## WHAT TO PRODUCE
Please restate the entries verbatim. The copy should hold no pictures.

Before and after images
###

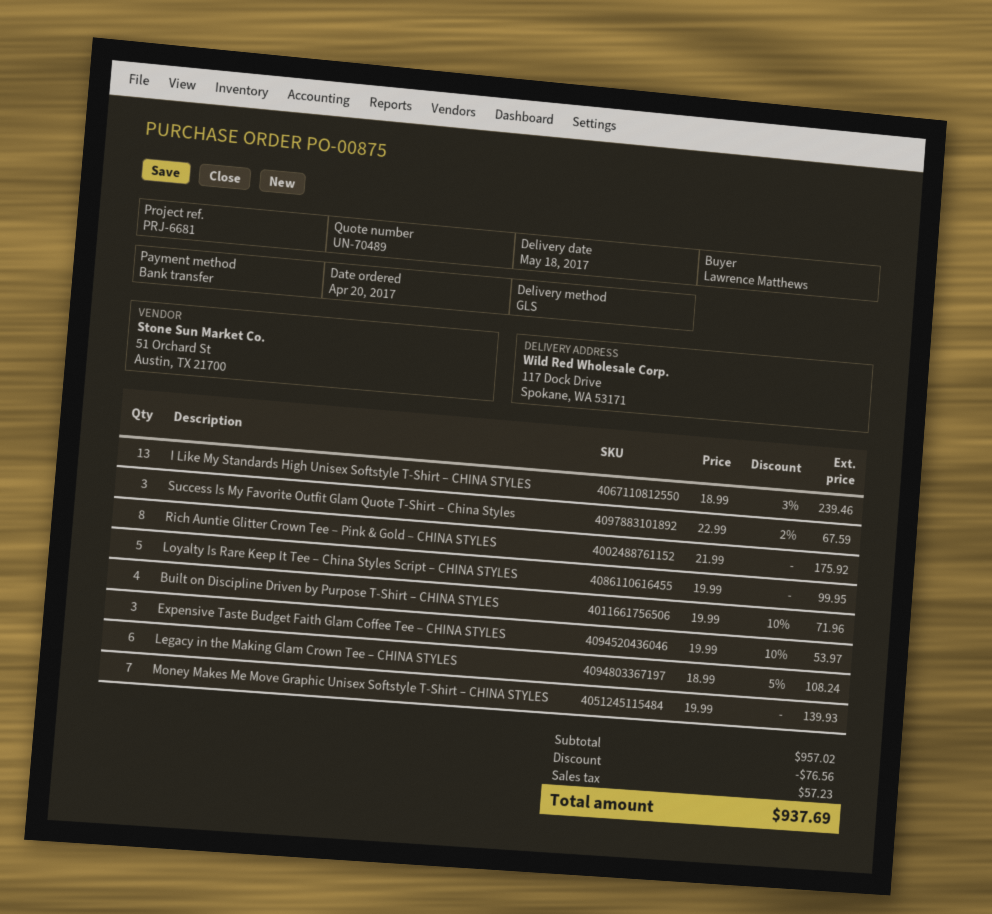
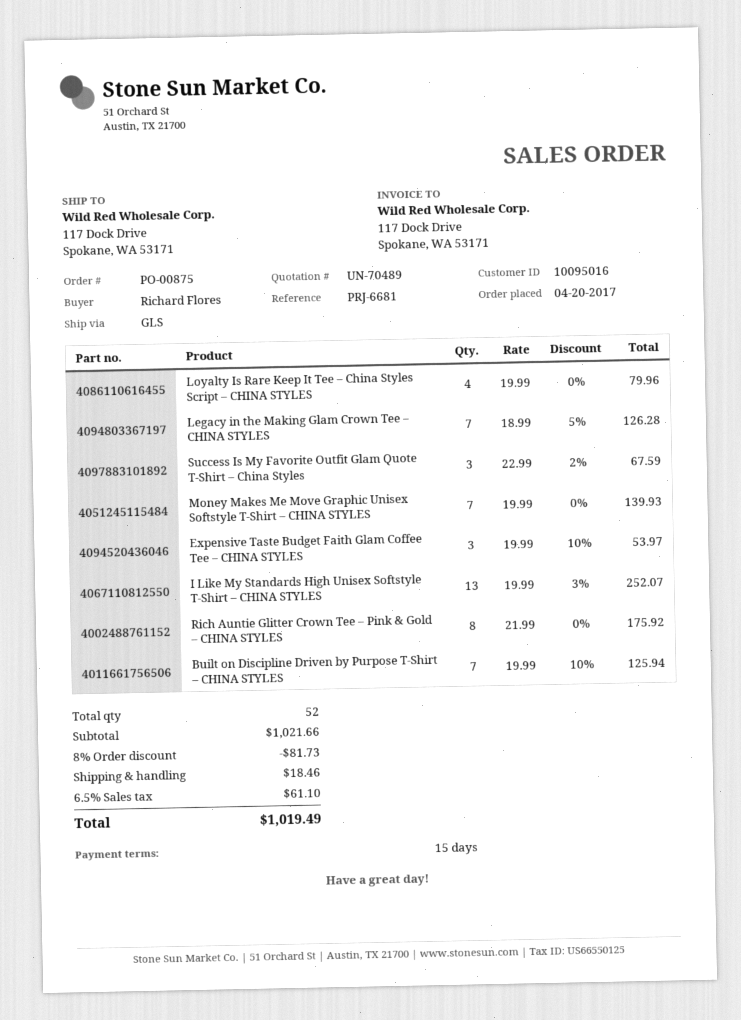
ordered by: Lawrence Matthews -> Richard Flores
I Like My Standards High Unisex Softstyle T-Shirt – CHINA STYLES: 13 x 18.99 - 3% = 239.46 -> 13 x 19.99 - 3% = 252.07
Loyalty Is Rare Keep It Tee – China Styles Script – CHINA STYLES: 5 x 19.99 = 99.95 -> 4 x 19.99 = 79.96
Built on Discipline Driven by Purpose T-Shirt – CHINA STYLES: 4 x 19.99 - 10% = 71.96 -> 7 x 19.99 - 10% = 125.94
Legacy in the Making Glam Crown Tee – CHINA STYLES: 6 x 18.99 - 5% = 108.24 -> 7 x 18.99 - 5% = 126.28
subtotal: 957.02 -> 1021.66
discount: 76.56 -> 81.73
shipping: none -> 18.46
tax: 57.23 -> 61.10
total: 937.69 -> 1019.49

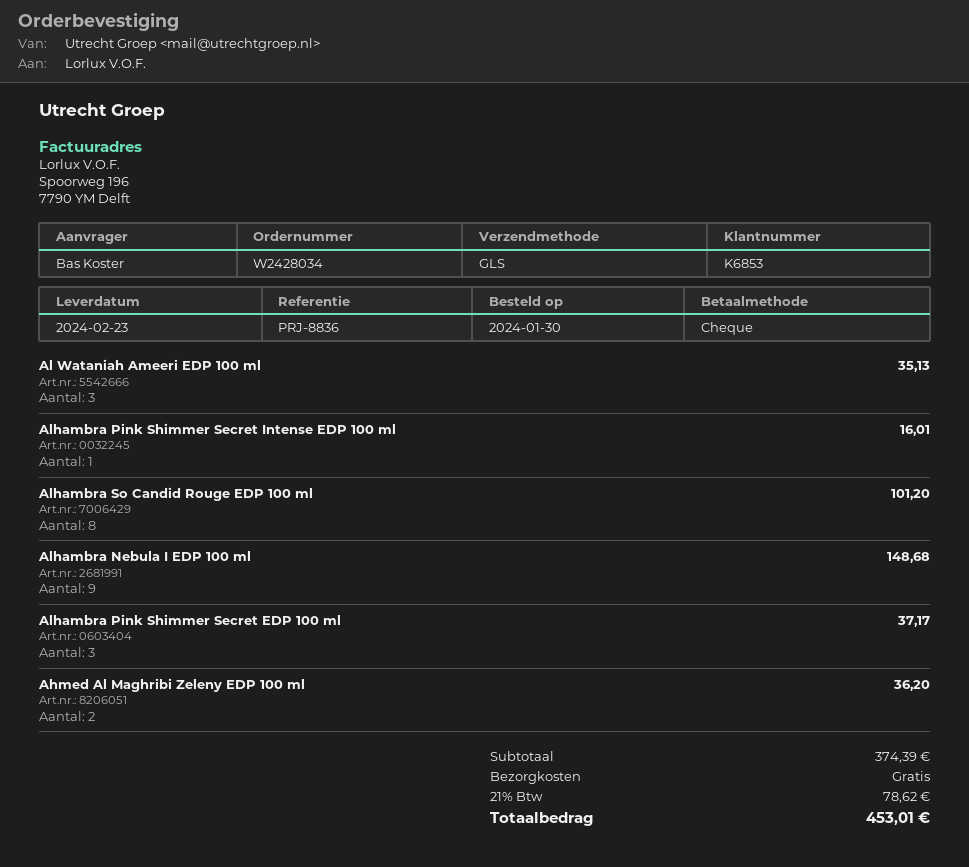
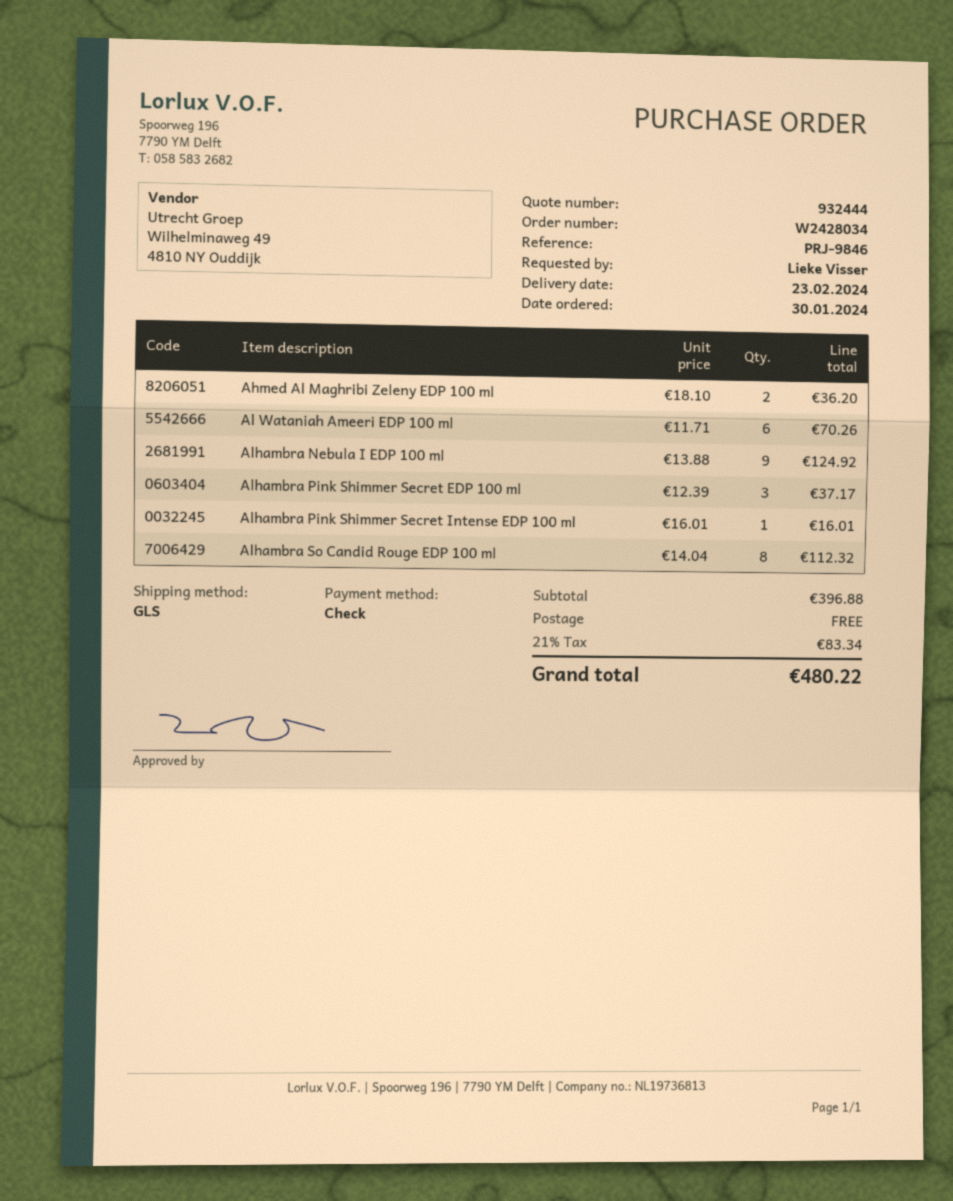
reference: PRJ-8836 -> PRJ-9846
ordered by: Bas Koster -> Lieke Visser
Al Wataniah Ameeri EDP 100 ml: 3 for 35.13 -> 6 for 70.26
Alhambra So Candid Rouge EDP 100 ml: 8 for 101.20 -> 8 for 112.32
Alhambra Nebula I EDP 100 ml: 9 for 148.68 -> 9 for 124.92
subtotal: 374.39 -> 396.88
tax: 21% = 78.62 -> 21% = 83.34
total: 453.01 -> 480.22

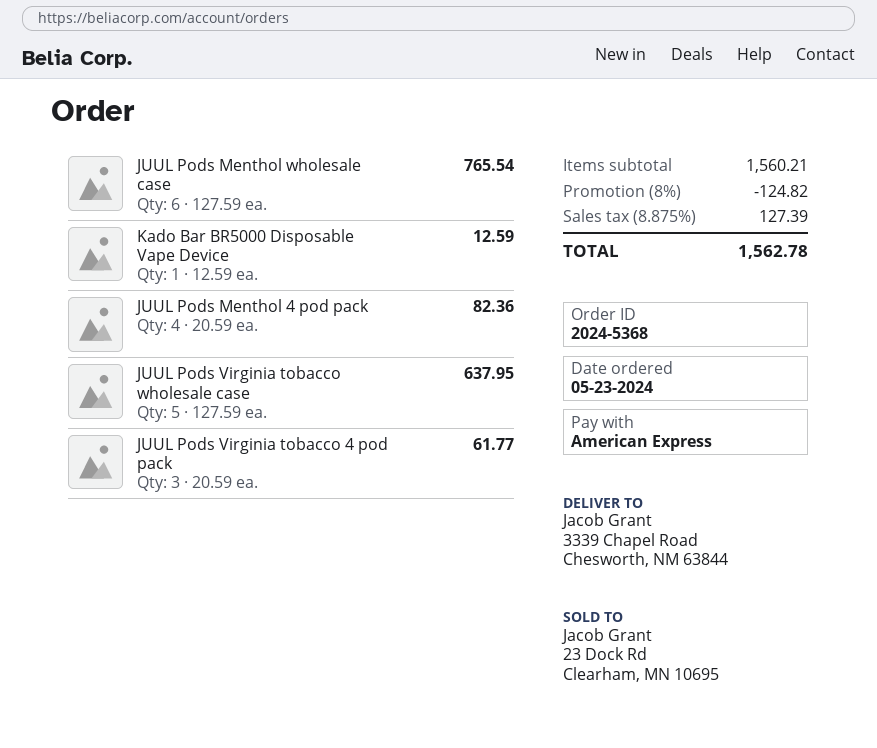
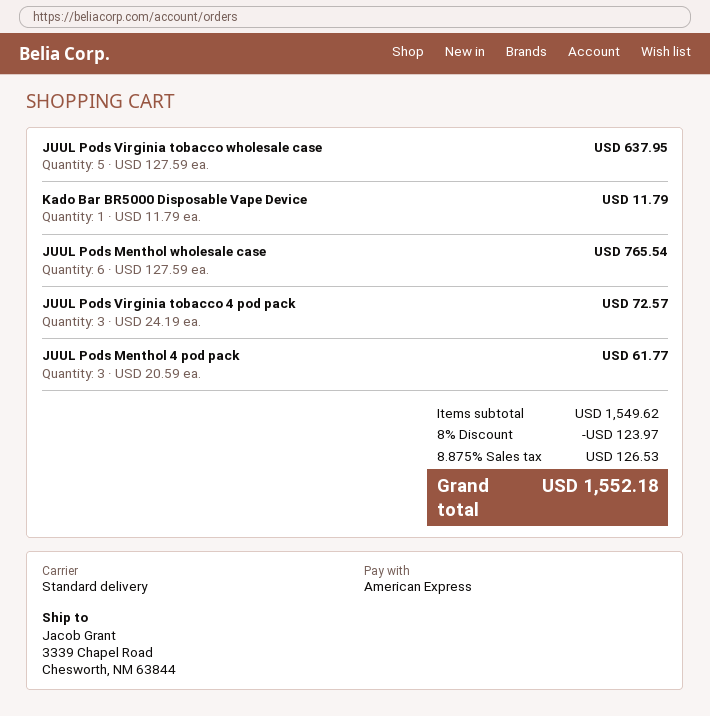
Kado Bar BR5000 Disposable Vape Device: 1 x 12.59 = 12.59 -> 1 x 11.79 = 11.79
JUUL Pods Menthol 4 pod pack: 4 x 20.59 = 82.36 -> 3 x 20.59 = 61.77
JUUL Pods Virginia tobacco 4 pod pack: 3 x 20.59 = 61.77 -> 3 x 24.19 = 72.57
subtotal: 1560.21 -> 1549.62
discount: 8% = 124.82 -> 8% = 123.97
tax: 8.875% = 127.39 -> 8.875% = 126.53
total: 1562.78 -> 1552.18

###

## COMPLETED TASK
ordered by: Lawrence Matthews -> Richard Flores
I Like My Standards High Unisex Softstyle T-Shirt – CHINA STYLES: 13 x 18.99 - 3% = 239.46 -> 13 x 19.99 - 3% = 252.07
Loyalty Is Rare Keep It Tee – China Styles Script – CHINA STYLES: 5 x 19.99 = 99.95 -> 4 x 19.99 = 79.96
Built on Discipline Driven by Purpose T-Shirt – CHINA STYLES: 4 x 19.99 - 10% = 71.96 -> 7 x 19.99 - 10% = 125.94
Legacy in the Making Glam Crown Tee – CHINA STYLES: 6 x 18.99 - 5% = 108.24 -> 7 x 18.99 - 5% = 126.28
subtotal: 957.02 -> 1021.66
discount: 76.56 -> 81.73
shipping: none -> 18.46
tax: 57.23 -> 61.10
total: 937.69 -> 1019.49

reference: PRJ-8836 -> PRJ-9846
ordered by: Bas Koster -> Lieke Visser
Al Wataniah Ameeri EDP 100 ml: 3 for 35.13 -> 6 for 70.26
Alhambra So Candid Rouge EDP 100 ml: 8 for 101.20 -> 8 for 112.32
Alhambra Nebula I EDP 100 ml: 9 for 148.68 -> 9 for 124.92
subtotal: 374.39 -> 396.88
tax: 21% = 78.62 -> 21% = 83.34
total: 453.01 -> 480.22

Kado Bar BR5000 Disposable Vape Device: 1 x 12.59 = 12.59 -> 1 x 11.79 = 11.79
JUUL Pods Menthol 4 pod pack: 4 x 20.59 = 82.36 -> 3 x 20.59 = 61.77
JUUL Pods Virginia tobacco 4 pod pack: 3 x 20.59 = 61.77 -> 3 x 24.19 = 72.57
subtotal: 1560.21 -> 1549.62
discount: 8% = 124.82 -> 8% = 123.97
tax: 8.875% = 127.39 -> 8.875% = 126.53
total: 1562.78 -> 1552.18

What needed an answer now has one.